Most importantly, most everyone has things in their relationship with the Lord that are not right and that they sincerely want more time to make right! We always intended to be actively involved in the Lord's work. We always intended to spend more time with God and in His Word. We intended to share Christ with more of our family, friends and co-workers. We always planned on facing eternity knowing that they our lives have made a difference in this world and in the Kingdom. All these things we intended to do but never got around to--but, if we just have more time, from this moment on--we will!
The truth is, we are all terminal! Our time left on this earth is short no matter how young we are and no matter what other plans we have made. Jesus warned each of us to be ready at any moment in Luke 12 when He said: "You also must be ready, for the Son of Man is coming at an hour you do not expect."
I normally do not find it necessarily helpful to me personally to quote country music lyrics, but this song by Tim McGraw (though I would like to add to it) at least makes my point. How would your life look differently if you decided from this moment on, to "Live Like You Were Dying"?
He said: "I was in my early forties, with a lot of life before me, and a moment came that stopped me on a dime.
I spent most of the next days, looking at the x-rays, talkin' 'bout the options, and talkin' 'bout sweet time."
I asked him: "When it sank in that this might really be the real end, how's it hit you when you get that kind of news? Man, what'd you do? "He said: "I went skydiving, I went Rocky Mountain climbing, I went 2.7 seconds on a bull named Fu Man Chu. And I loved deeper, and I spoke sweeter, and I gave forgiveness I'd been denying"
And he said: "Someday I hope you get the chance, to live like you were dying.

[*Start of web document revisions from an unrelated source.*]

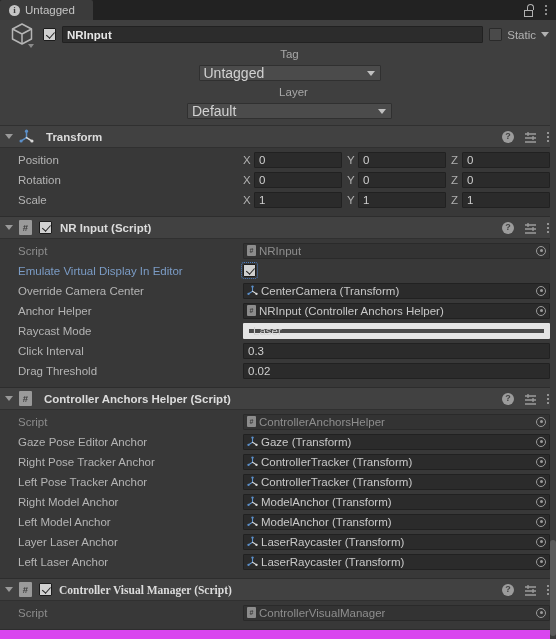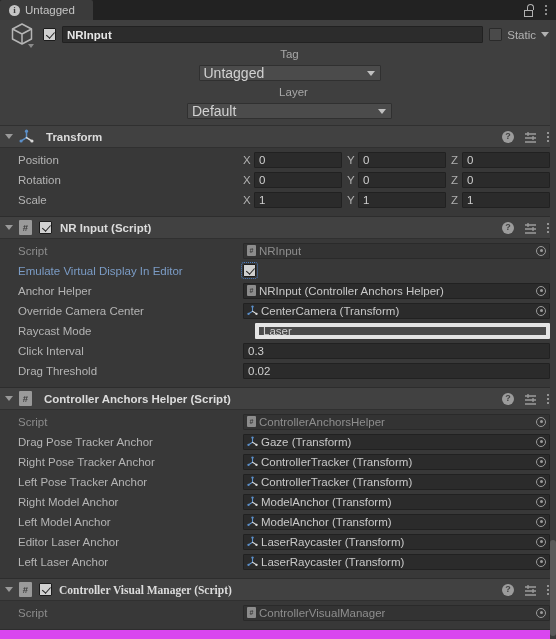--- a/index.html
+++ b/index.html
@@ -182,23 +182,23 @@
     color: #3a3a3a; font-size: 7px; font-weight: bold;
   }
   .mini-transform { width: 11px; height: 11px; flex: none; }
 
   .textfield {
     flex: 1; height: 16px; background: #2b2b2b; border: 1px solid #212121;
     border-radius: 1px; display: flex; align-items: center; padding: 0 4px;
     box-sizing: border-box; color: #cfcfcf; font-size: 11.5px;
   }
   .enumfield {
-    flex: 1; height: 16px; background: #4b4b4b; border: 4px solid #e5e5e5;
+    flex: 1; height: 16px; background: #4b4b4b; border: 6px solid #e5e5e5;
     border-radius: 1px; display: flex; align-items: center; padding: 0 4px;
-    box-sizing: border-box; color: #d2d2d2; font-size: 11.5px; position: relative; margin-left: 12px;
+    box-sizing: border-box; color: #d2d2d2; font-size: 11.5px; position: relative;
   }
 
   
   .v3 { display: flex; flex: 1; gap: 0; }
   .v3 .axis {
     display: flex; align-items: center; flex: 1; gap: 3px;
   }
   .v3 .axis + .axis { margin-left: 5px; }
   .v3 .axis-lbl { color: #b0b0b0; font-size: 11.5px; width: 8px; flex: none; }
   .v3 .axis-in {
@@ -424,44 +424,44 @@
               </div>
             </div>
           </div>
           <div class="prow">
             <div class="plabel blue">Emulate Virtual Display In Editor</div>
             <div class="pfield">
               <span class="cb checked focus-ring"></span>
             </div>
           </div>
           <div class="prow">
-            <div class="plabel">Anchor Helper</div>
-            <div class="pfield">
-              <div class="objfield">
-                <span class="mini-script">#</span>
-                <span class="otext">NRInput (Controller Anchors Helper)</span>
-                <span class="picker">
-                  <i></i>
-                </span>
-              </div>
-            </div>
-          </div>
-          <div class="prow">
             <div class="plabel">Override Camera Center</div>
             <div class="pfield">
               <div class="objfield">
                 <span class="mini-transform"><svg width="11" height="11" viewBox="0 0 16 16">
                     <path d="M8 9.2 L8 2.5" stroke="#5b8fc9" stroke-width="1.6" fill="none" stroke-linecap="round"></path>
                     <path d="M8 9.2 L2.4 12.6" stroke="#5b8fc9" stroke-width="1.6" fill="none" stroke-linecap="round"></path>
                     <path d="M8 9.2 L13.6 12.6" stroke="#d8d8d8" stroke-width="1.6" fill="none" stroke-linecap="round"></path>
                     <circle cx="8" cy="2.3" r="1.7" fill="#5b8fc9"></circle>
                     <circle cx="2.2" cy="12.8" r="1.7" fill="#5b8fc9"></circle>
                     <circle cx="13.8" cy="12.8" r="1.7" fill="#d8d8d8"></circle>
                   </svg></span>
                 <span class="otext">CenterCamera (Transform)</span>
+                <span class="picker">
+                  <i></i>
+                </span>
+              </div>
+            </div>
+          </div>
+          <div class="prow">
+            <div class="plabel">Anchor Helper</div>
+            <div class="pfield">
+              <div class="objfield">
+                <span class="mini-script">#</span>
+                <span class="otext">NRInput (Controller Anchors Helper)</span>
                 <span class="picker">
                   <i></i>
                 </span>
               </div>
             </div>
           </div>
           <div class="prow">
             <div class="plabel">Raycast Mode</div>
             <div class="pfield">
               <div class="enumfield">
@@ -514,21 +514,21 @@
               <div class="objfield disabled">
                 <span class="mini-script">#</span>
                 <span class="otext">ControllerAnchorsHelper</span>
                 <span class="picker">
                   <i></i>
                 </span>
               </div>
             </div>
           </div>
           <div class="prow">
-            <div class="plabel">Drag Pose Tracker Anchor</div>
+            <div class="plabel">Gaze Pose Editor Anchor</div>
             <div class="pfield">
               <div class="objfield">
                 <span class="mini-transform"><svg width="11" height="11" viewBox="0 0 16 16">
                     <path d="M8 9.2 L8 2.5" stroke="#5b8fc9" stroke-width="1.6" fill="none" stroke-linecap="round"></path>
                     <path d="M8 9.2 L2.4 12.6" stroke="#5b8fc9" stroke-width="1.6" fill="none" stroke-linecap="round"></path>
                     <path d="M8 9.2 L13.6 12.6" stroke="#d8d8d8" stroke-width="1.6" fill="none" stroke-linecap="round"></path>
                     <circle cx="8" cy="2.3" r="1.7" fill="#5b8fc9"></circle>
                     <circle cx="2.2" cy="12.8" r="1.7" fill="#5b8fc9"></circle>
                     <circle cx="13.8" cy="12.8" r="1.7" fill="#d8d8d8"></circle>
                   </svg></span>
@@ -609,21 +609,21 @@
                     <circle cx="13.8" cy="12.8" r="1.7" fill="#d8d8d8"></circle>
                   </svg></span>
                 <span class="otext">ModelAnchor (Transform)</span>
                 <span class="picker">
                   <i></i>
                 </span>
               </div>
             </div>
           </div>
           <div class="prow">
-            <div class="plabel">Editor Laser Anchor</div>
+            <div class="plabel">Layer Laser Anchor</div>
             <div class="pfield">
               <div class="objfield">
                 <span class="mini-transform"><svg width="11" height="11" viewBox="0 0 16 16">
                     <path d="M8 9.2 L8 2.5" stroke="#5b8fc9" stroke-width="1.6" fill="none" stroke-linecap="round"></path>
                     <path d="M8 9.2 L2.4 12.6" stroke="#5b8fc9" stroke-width="1.6" fill="none" stroke-linecap="round"></path>
                     <path d="M8 9.2 L13.6 12.6" stroke="#d8d8d8" stroke-width="1.6" fill="none" stroke-linecap="round"></path>
                     <circle cx="8" cy="2.3" r="1.7" fill="#5b8fc9"></circle>
                     <circle cx="2.2" cy="12.8" r="1.7" fill="#5b8fc9"></circle>
                     <circle cx="13.8" cy="12.8" r="1.7" fill="#d8d8d8"></circle>
                   </svg></span>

"He said: "I was finally the husband that most of the time I wasn't, and I became a friend a friend would like to have. And all of a sudden, going fishin'--wasn't such an imposition, and I went three times that year I lost my dad. Well, I finally read the Good Book, and took a good, long, hard look at what I'd do if I could do it all again: And then: I went skydiving, I went Rocky Mountain climbing, I went 2.7 seconds on a bull named Fu Man Chu. And I loved deeper , and I spoke sweeter, and I gave forgiveness I'd been denying"

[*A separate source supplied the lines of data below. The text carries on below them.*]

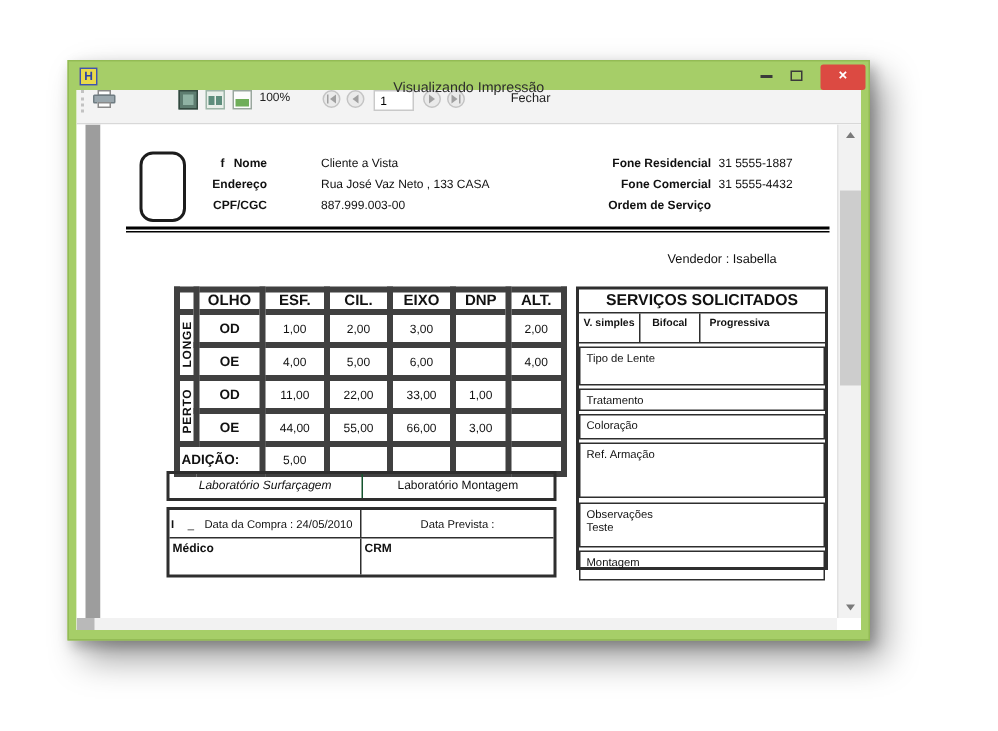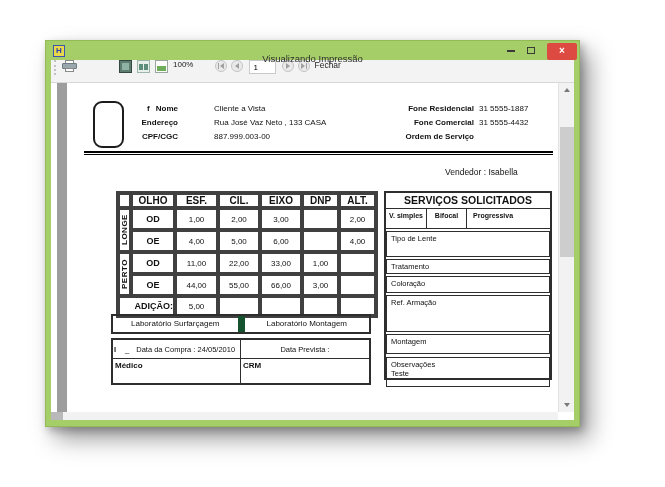--- a/index.html
+++ b/index.html
@@ -45,21 +45,21 @@
   .vi-3::after { content:""; position:absolute; left:1px; bottom:1px; right:1px; height:5px; background:#6fae59; }
   .zoom-label { margin-right:0; }
   .nav-btn { width:12px; height:12px; border-radius:50%; background:#eaeaea; border:1px solid #c4c4c4;
     margin-right:4px; display:flex; align-items:center; justify-content:center; }
   .tri-l { width:0; height:0; border-top:3px solid transparent; border-bottom:3px solid transparent; border-right:4px solid #a0a0a0; }
   .tri-r { width:0; height:0; border-top:3px solid transparent; border-bottom:3px solid transparent; border-left:4px solid #a0a0a0; }
   .bar-end { width:1px; height:6px; background:#a0a0a0; margin-left:1px; }
   .bar-start { width:1px; height:6px; background:#a0a0a0; margin-right:1px; }
   .page-input { width:27px; height:14px; border:1px solid #c9c9c9; font-size:8px; padding-left:3px;
     margin:0 6px 0 2px; font-family:"Liberation Sans", sans-serif; }
-  .close-label { font-size:8.5px; color:#1e1e1e; }
+  .close-label { margin-left:26px; font-size:8.5px; color:#1e1e1e; }
 
   
   .preview { flex:1; position:relative; background:#fff; overflow:hidden; }
   .grey-strip { position:absolute; left:6px; top:0; width:10px; bottom:8px; background:#9d9d9d; }
   .page { position:absolute; left:16px; top:0; right:16px; bottom:8px; background:#fff; font-size:8px; color:#111; }
 
   .vscroll { position:absolute; right:0; top:0; width:16px; bottom:8px; background:#f2f2f2; border-left:1px solid #e2e2e2; }
   .vs-up,.vs-down { position:absolute; left:0; width:16px; height:14px; display:flex; align-items:center; justify-content:center; }
   .vs-up { top:0; } .vs-down { bottom:0; }
   .tri-up { width:0; height:0; border-left:3px solid transparent; border-right:3px solid transparent; border-bottom:4px solid #7a7a7a; }
@@ -93,38 +93,38 @@
   table.rx td, table.rx th { border:4px solid #404040; text-align:center; overflow:hidden; }
   table.rx { border:2px solid #2e2e2e; }
   .rx thead th { height:15px; font-size:10px; font-weight:bold; border-bottom:2px solid #2e2e2e; }
   .rx .c0 { width:13px; } .rx .c1 { width:44px; } .rx .c2 { width:43px;margin-left:35px; }
   .rx .c3 { width:42px; } .rx .c4 { width:42px; } .rx .c5 { width:37px; } .rx .c6 { width:37px; }
   .rx tbody td { height:22px; font-size:8px; }
   .rx .eye { font-size:9px; font-weight:bold; }
   .rx .vlabel { font-size:8px; font-weight:bold; writing-mode:vertical-rl; transform:rotate(180deg); letter-spacing:0.5px; }
   .rx tr.perto-start td { border-top:2px solid #2e2e2e; }
   .rx tr.adicao td { border-top:2px solid #2e2e2e; height:20px; }
-  .rx .adicao-lbl { font-size:9px; font-weight:bold; text-align:right; padding-left:1px; }
+  .rx .adicao-lbl { font-size:9px; font-weight:bold; text-align:left; padding-left:1px; }
 
   .serv-panel { left:317px; top:108px; width:168px; height:189px; border:2px solid #2e2e2e; background:#fff; }
   .serv-title { height:16px; line-height:15px; text-align:center; font-weight:bold; font-size:10.5px; border-bottom:1px solid #2e2e2e; }
   .serv-types { display:flex; height:20px; font-size:7px; font-weight:bold; border-bottom:1px solid #2e2e2e; }
   .serv-types > div { padding:3px 0 0 3px; }
   .st-1 { width:41px; border-right:1px solid #2e2e2e; }
   .st-2 { width:40px; border-right:1px solid #2e2e2e; text-align:center; padding-left:0 !important; }
   .st-3 { flex:1; padding-left:6px !important; }
   .serv-box { border:1px solid #2e2e2e; margin-top:2px; font-size:7.5px; padding:2px 0 0 4px; }
   .sb-tipo { height:26px; } .sb-trat { height:15px; } .sb-color { height:17px; }
   .sb-ref { height:37px; } .sb-mont { height:20px; }
   .sb-obs { height:30px; margin-top:3px; border-width:1px; }
   .sb-obs div { line-height:9px; }
 
   .lab-header { left:44px; top:231px; width:260px; height:20px; border:2px solid #2e2e2e; display:flex; }
   .lab-header > div { flex:1; text-align:center; font-size:8px; line-height:16px; }
-  .lab-h1 { border-right:7px solid #14532d; }
+  .lab-h1 { border-right:1px solid #14532d;font-style:italic; }
   .lab-main { left:44px; top:255px; width:260px; height:47px; border:2px solid #2e2e2e; }
   .lab-row1 { display:flex; height:19px; border-bottom:1px solid #2e2e2e; font-size:7.5px; }
   .lab-row1 > div { width:50%; display:flex; align-items:center; }
   .lr1-left { border-right:1px solid #2e2e2e; }
   .mark-i { font-weight:bold; margin-left:1px; }
   .mark-us { margin-left:9px; }
   .lr1-left .txt { margin-left:7px; }
   .lr1-right { justify-content:center; }
   .lab-row2 { display:flex; height:24px; font-size:8px; font-weight:bold; }
   .lab-row2 > div { width:50%; padding:2px 0 0 2px; }
@@ -269,25 +269,25 @@
             <div class="serv-title">SERVIÇOS SOLICITADOS</div>
             <div class="serv-types">
               <div class="st-1">V. simples</div>
               <div class="st-2">Bifocal</div>
               <div class="st-3">Progressiva</div>
             </div>
             <div class="serv-box sb-tipo">Tipo de Lente</div>
             <div class="serv-box sb-trat">Tratamento</div>
             <div class="serv-box sb-color">Coloração</div>
             <div class="serv-box sb-ref">Ref. Armação</div>
-            <div class="serv-box sb-mont">Montagem</div>
             <div class="serv-box sb-obs">
               <div>Observações</div>
               <div>Teste</div>
             </div>
+            <div class="serv-box sb-mont">Montagem</div>
           </div>
 
           <div class="abs lab-header">
             <div class="lab-h1">Laboratório Surfarçagem</div>
             <div>Laboratório Montagem</div>
           </div>
           <div class="abs lab-main">
             <div class="lab-row1">
               <div class="lr1-left">
                 <span class="mark-i">I</span>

And he said: "Someday I hope you get the chance, to live like you were dying; Like tomorrow was a gift, and you've got eternity to think about what you'd do with it, what could you do with it, what did I do with it? what would I do with it? Skydiving, I went Rocky mountain climbing, I went 2.7 seconds on a bull named Fu Man Chu. And I loved deeper, and I spoke sweeter, and I watched an eagle as it was flying"
And he said: "Someday I hope you get the chance, to live like you were dying, to live like you were dying to live like you were dying"
We have that chance now, but we may never have it again! I have heard it said: "The bitterest tears shed over graves are for words left unsaid and for deeds left undone." But, I have also heard it said: "The man who removes a mountain, begins by carrying away small stones!" We cannot change our past, but we can decide how we are going to live out our future--no matter how long that future is! Live like you are dying!